California Camp, the Normans' jumping off point for their IN and OUT occupation of the trenches and working parties when not in the former, was composed of a collection of tiny huts constructed on similar lines to the Nissen. The attractions peculiar to this obnoxious assortment of pygmy habitations were two: could not lie down straight in them, absolutely impossible to stand up. Circular of roof, mode of entrance was an enforced elegant attitude on hands and knees wherein a decided advantage could be derived by going in lobster-wise--backwards, for there was NOT an ample space in which to turn about.
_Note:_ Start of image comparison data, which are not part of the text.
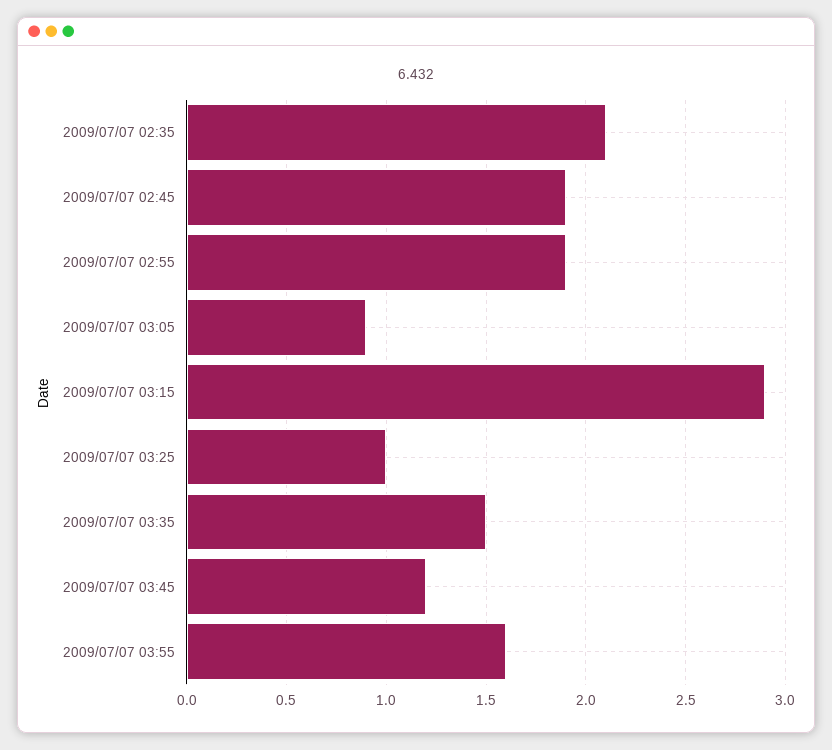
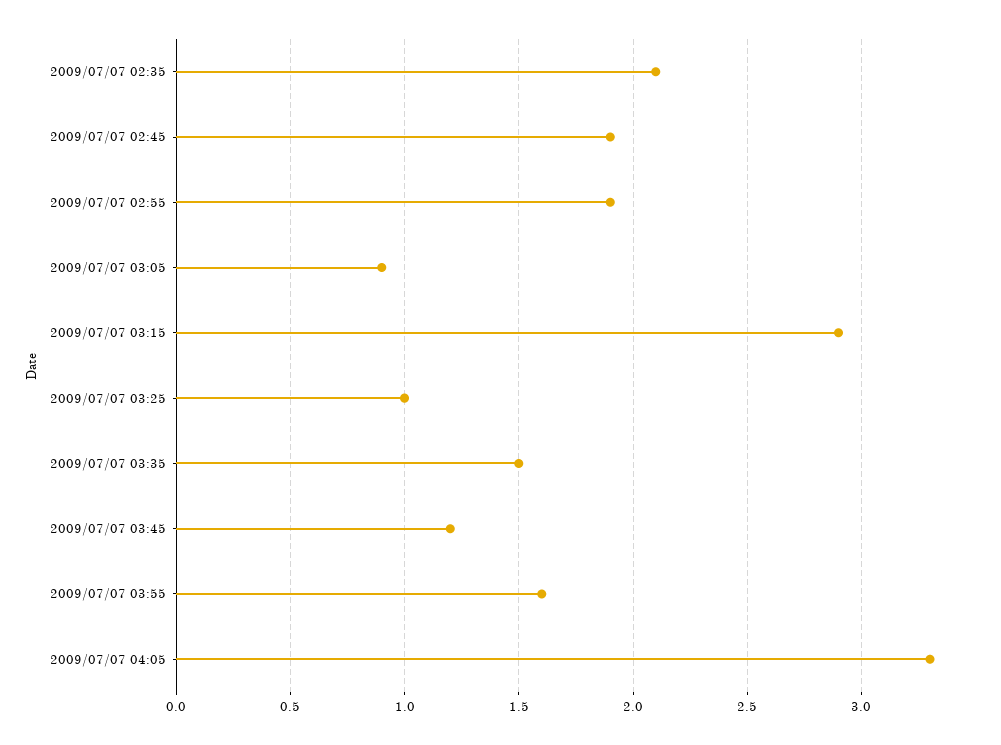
2009/07/07 04:05: none -> 3.3

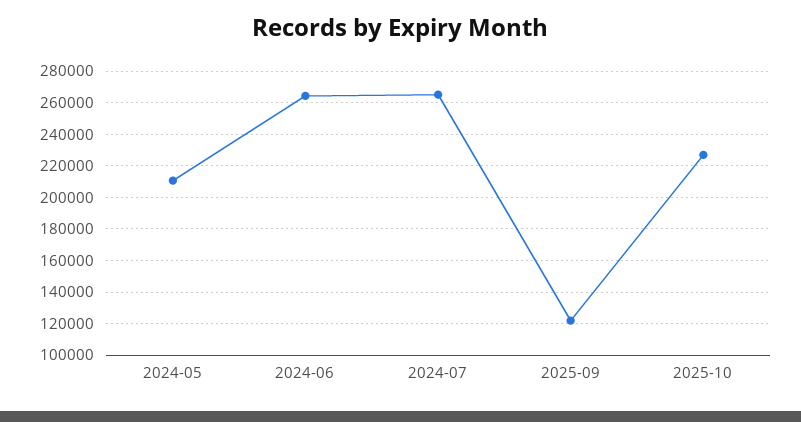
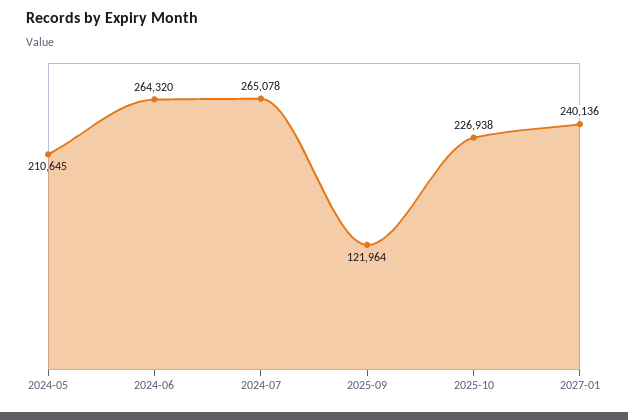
2027-01: none -> 240136

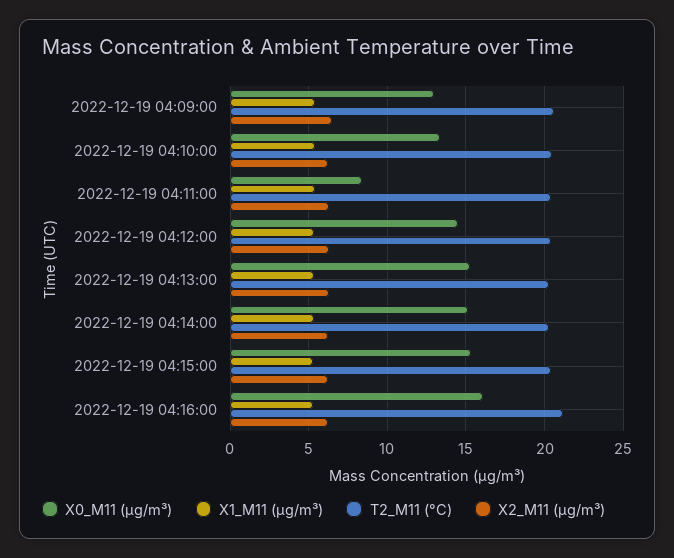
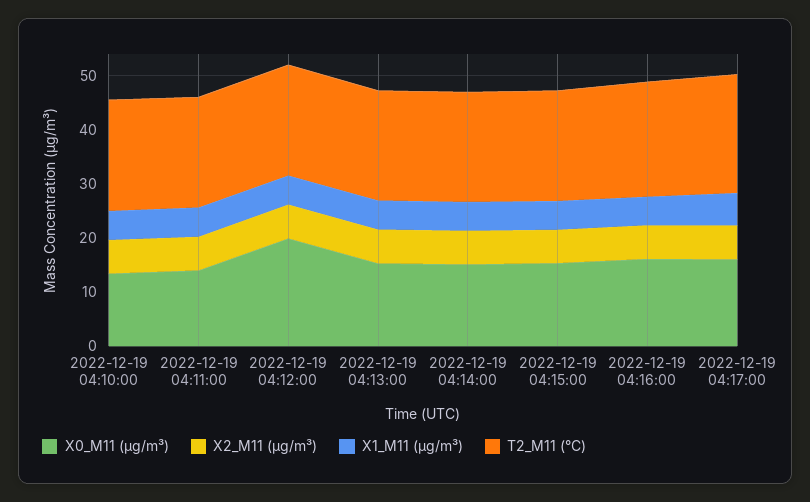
X0_M11 (μg/m³), 2022-12-19 04:09:00: 13 -> none
X1_M11 (μg/m³), 2022-12-19 04:09:00: 5.5 -> none
T2_M11 (°C), 2022-12-19 04:09:00: 20.5 -> none
X2_M11 (μg/m³), 2022-12-19 04:09:00: 6.5 -> none
X0_M11 (μg/m³), 2022-12-19 04:11:00: 8.5 -> 14
X0_M11 (μg/m³), 2022-12-19 04:12:00: 14.5 -> 20
X0_M11 (μg/m³), 2022-12-19 04:17:00: none -> 16
X2_M11 (μg/m³), 2022-12-19 04:17:00: none -> 6
X1_M11 (μg/m³), 2022-12-19 04:17:00: none -> 6
T2_M11 (°C), 2022-12-19 04:17:00: none -> 22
Jerry artillery had fitful moods of strafing. Days of wild "searching" with a disgusting series of violent heavies bursting in all directions, blowing out candles with the concussion and in the darkness bringing about language-provoking situations that culminated in clumsy searches for matches ... light would reveal your watery rice careering smugly about in a boot and half a dozen fags floating sadly in the remnant of your mess tin of tea!

Bitter cold of night increased. Boots, however soft and pliable when taken off, however well oiled, would be frozen hard and stiff in the morning as if cut in steel. To force these essential protections on called for painful, struggling efforts.... The only remedy was to sleep with the boots next the body. Placing beneath a pillow was fatuously inadequate.

They went into the line on a frontage beyond the actual Passchendaele village and on the far side of the ridge looking down on Jerry trenches. Watery mud again everywhere ... a further protection of sandbags around the legs was not a success; trench feet became more and more prevalent and the germs of trench fever placed Martel, Robin and a long roll on the casualty list.